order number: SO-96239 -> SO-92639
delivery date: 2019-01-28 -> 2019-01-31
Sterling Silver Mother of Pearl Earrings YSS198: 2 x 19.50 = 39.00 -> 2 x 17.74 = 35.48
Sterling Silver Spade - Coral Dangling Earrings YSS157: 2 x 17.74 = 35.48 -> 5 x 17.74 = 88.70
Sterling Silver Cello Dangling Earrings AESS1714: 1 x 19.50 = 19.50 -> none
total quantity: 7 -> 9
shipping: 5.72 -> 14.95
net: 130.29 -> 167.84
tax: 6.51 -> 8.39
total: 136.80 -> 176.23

...

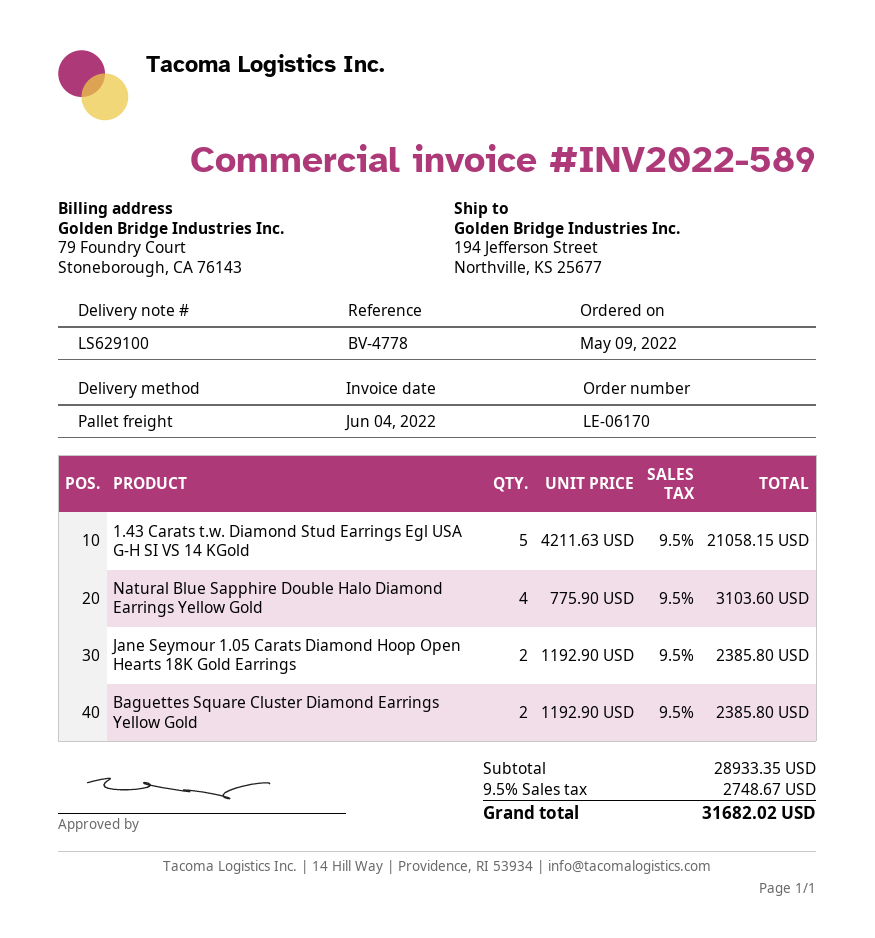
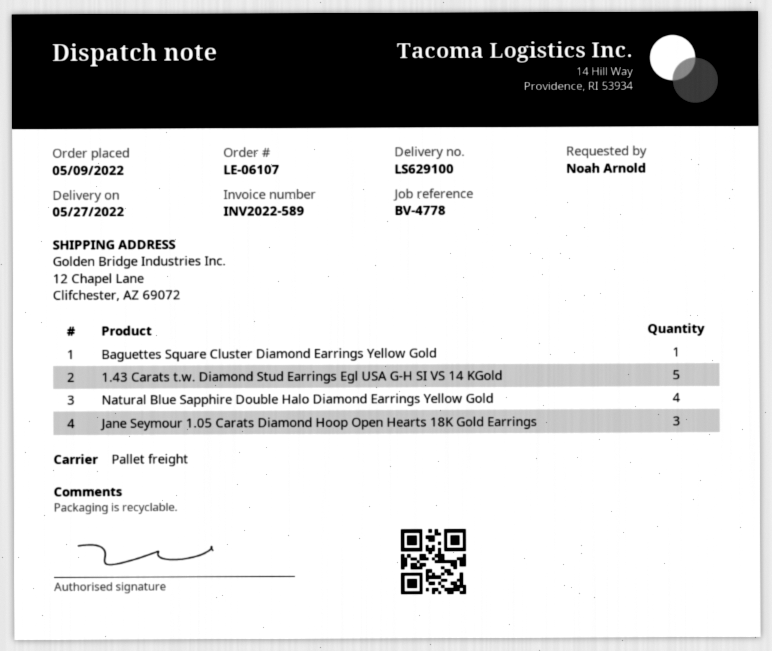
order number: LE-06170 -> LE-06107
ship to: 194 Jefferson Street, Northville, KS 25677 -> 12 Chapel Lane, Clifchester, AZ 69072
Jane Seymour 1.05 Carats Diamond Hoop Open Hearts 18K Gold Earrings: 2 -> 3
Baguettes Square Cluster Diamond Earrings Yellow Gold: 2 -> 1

■ What to produce ■
For each line above that includes the word "number", make a copy of that line.

■ Result ■
order number: SO-96239 -> SO-92639
order number: LE-06170 -> LE-06107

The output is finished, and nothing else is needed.